=== Section Start ===

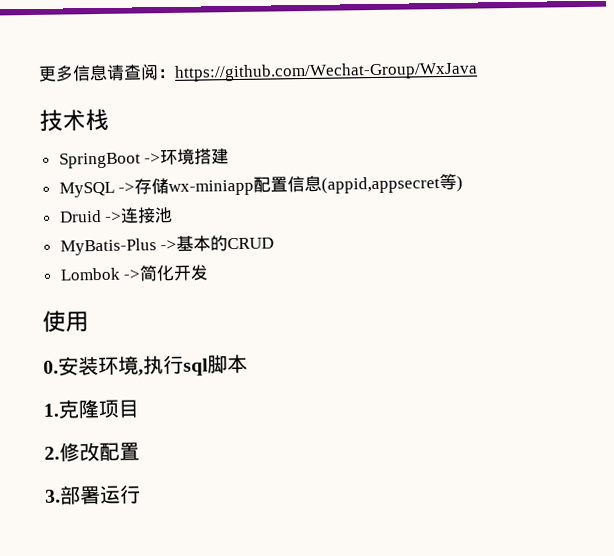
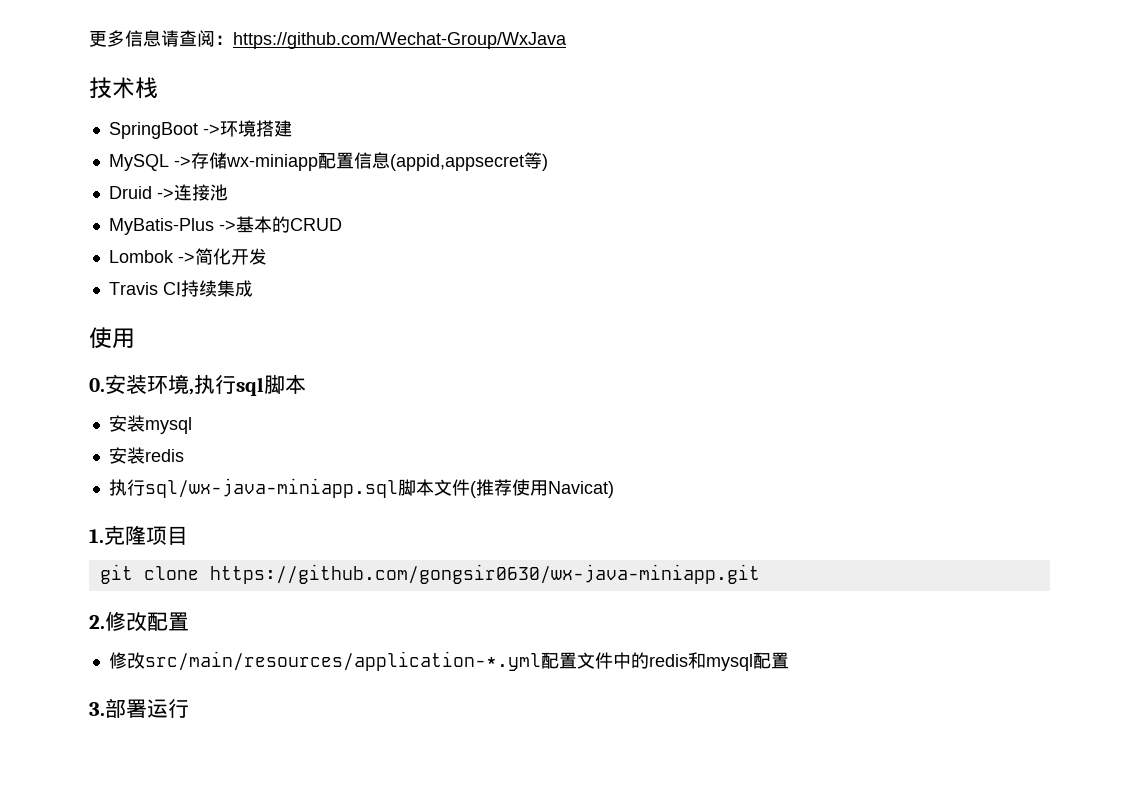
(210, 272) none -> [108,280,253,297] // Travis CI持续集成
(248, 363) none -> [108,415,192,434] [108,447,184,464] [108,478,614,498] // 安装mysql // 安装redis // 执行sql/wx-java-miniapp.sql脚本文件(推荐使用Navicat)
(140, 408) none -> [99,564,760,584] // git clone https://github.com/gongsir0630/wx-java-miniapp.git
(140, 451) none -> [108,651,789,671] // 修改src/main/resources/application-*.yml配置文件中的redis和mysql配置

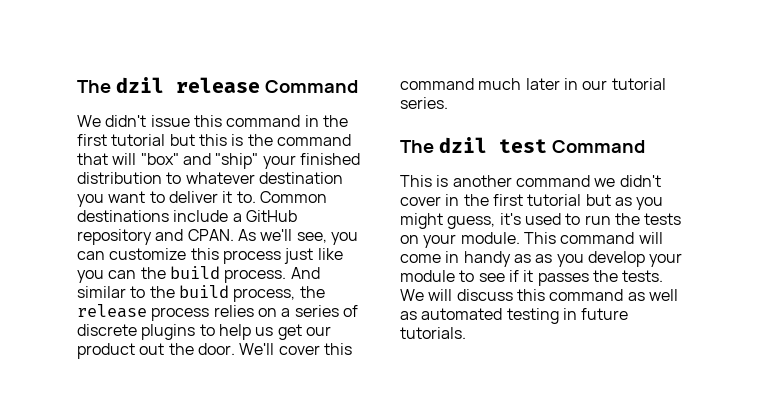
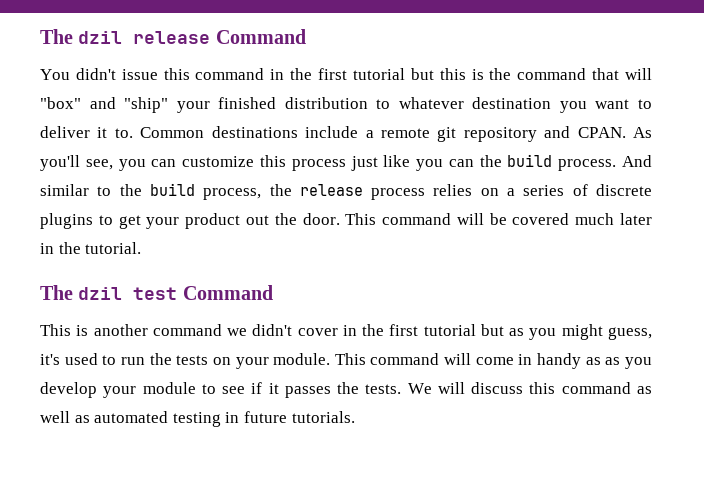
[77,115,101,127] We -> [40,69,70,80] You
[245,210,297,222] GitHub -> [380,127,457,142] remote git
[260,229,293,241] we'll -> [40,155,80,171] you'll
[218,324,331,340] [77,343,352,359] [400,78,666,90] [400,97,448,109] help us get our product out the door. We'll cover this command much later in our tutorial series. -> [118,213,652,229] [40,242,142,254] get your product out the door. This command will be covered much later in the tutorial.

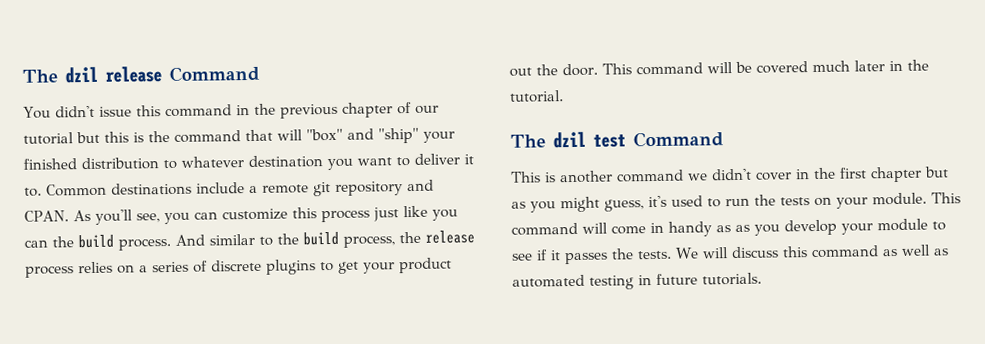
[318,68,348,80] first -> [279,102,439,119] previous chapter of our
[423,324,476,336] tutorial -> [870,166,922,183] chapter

=== Section End ===

● WHAT IS NEEDED: Read through the entries and copy each line in which "none" appears.

● REPLY:
(210, 272) none -> [108,280,253,297] // Travis CI持续集成
(248, 363) none -> [108,415,192,434] [108,447,184,464] [108,478,614,498] // 安装mysql // 安装redis // 执行sql/wx-java-miniapp.sql脚本文件(推荐使用Navicat)
(140, 408) none -> [99,564,760,584] // git clone https://github.com/gongsir0630/wx-java-miniapp.git
(140, 451) none -> [108,651,789,671] // 修改src/main/resources/application-*.yml配置文件中的redis和mysql配置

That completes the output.